You mean here? https://github.com/artic-network/fieldbioinformatics/issues Can not directly find something

That's the correct git, or? Also seems to not have many updates recently.

replikation commented 2 years ago

yes this one

replikation commented 2 years ago

The current approach of artic is (i think) "conservative" so its masking regions as N. i think it might be more useful to eg. extract some of the calls artic makes into another process providing more info on mixed variant calls without compromising the main workflow

oliverdrechsel commented 2 years ago

Covpipe uses bcftools to produce one N masked consensus and one consensus with IUPAC ambiguous. As Artic already provides the first, the latter could be produced also in porecov, couldn't it? One needs vcf with filtered variants. I think this is provided in one of the many 'work' folders. BTW could porecov output the final vcf that was used to generate the consensus?

hoelzer commented 2 years ago

@oliverdrechsel yeah I think the ARTIC wf also uses bcftools internally. But it's not so easy because we need to figure out where the actual consensus generation happens (https://github.com/artic-network/fieldbioinformatics/tree/1.3.0-dev/artic) to then see if we can basically c&p the IUPAC consensus generation from covpipe.

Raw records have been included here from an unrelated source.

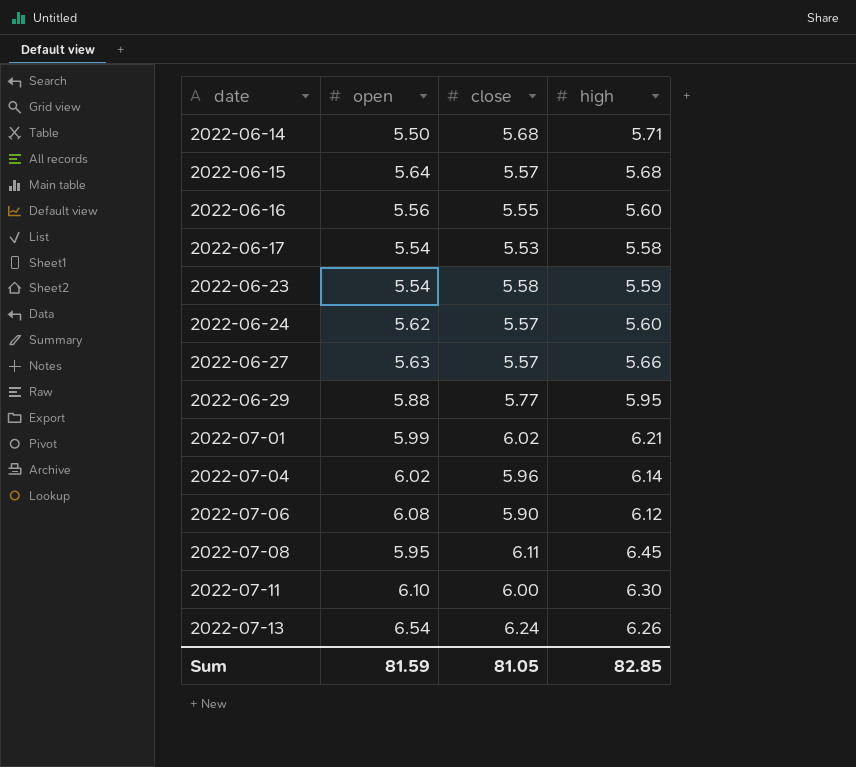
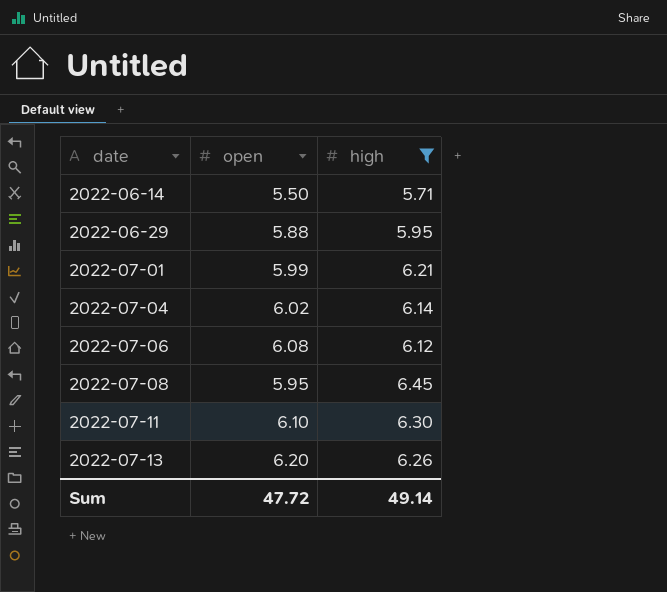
filter: none -> high >= 5.71
column close | position: 3 -> none
2022-07-13 | open: 6.54 -> 6.20
Sum | open: 81.59 -> 47.72
Sum | high: 82.85 -> 49.14

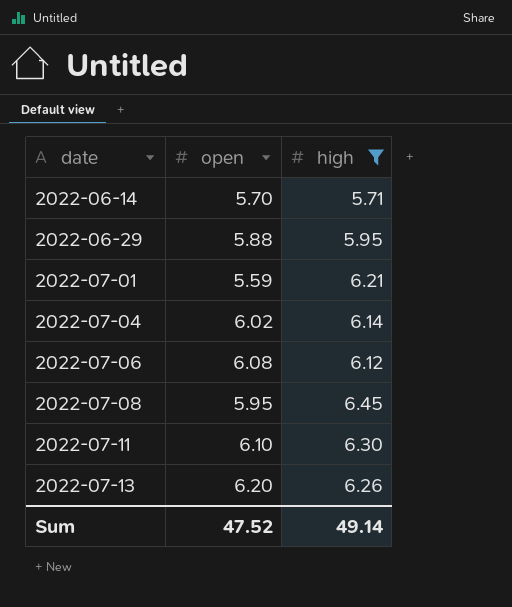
2022-06-14 | open: 5.50 -> 5.70
2022-07-01 | open: 5.99 -> 5.59
Sum | open: 47.72 -> 47.52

But I also agree that having the final VCF file as an output would be helpful - and from this file, it should be relatively easy to get the IUPAC consensus as well.

Also on a side note: interestingly Nanopolish calls the "T" here instead of the reference "G". I wonder, if the additional integration of the FAST5 signal data improves the variant calling and thus finally leads to calling the "T" instead of the reference allele. If we assume this call is correct. But from the screenshot, we can see that there are reads with the "T".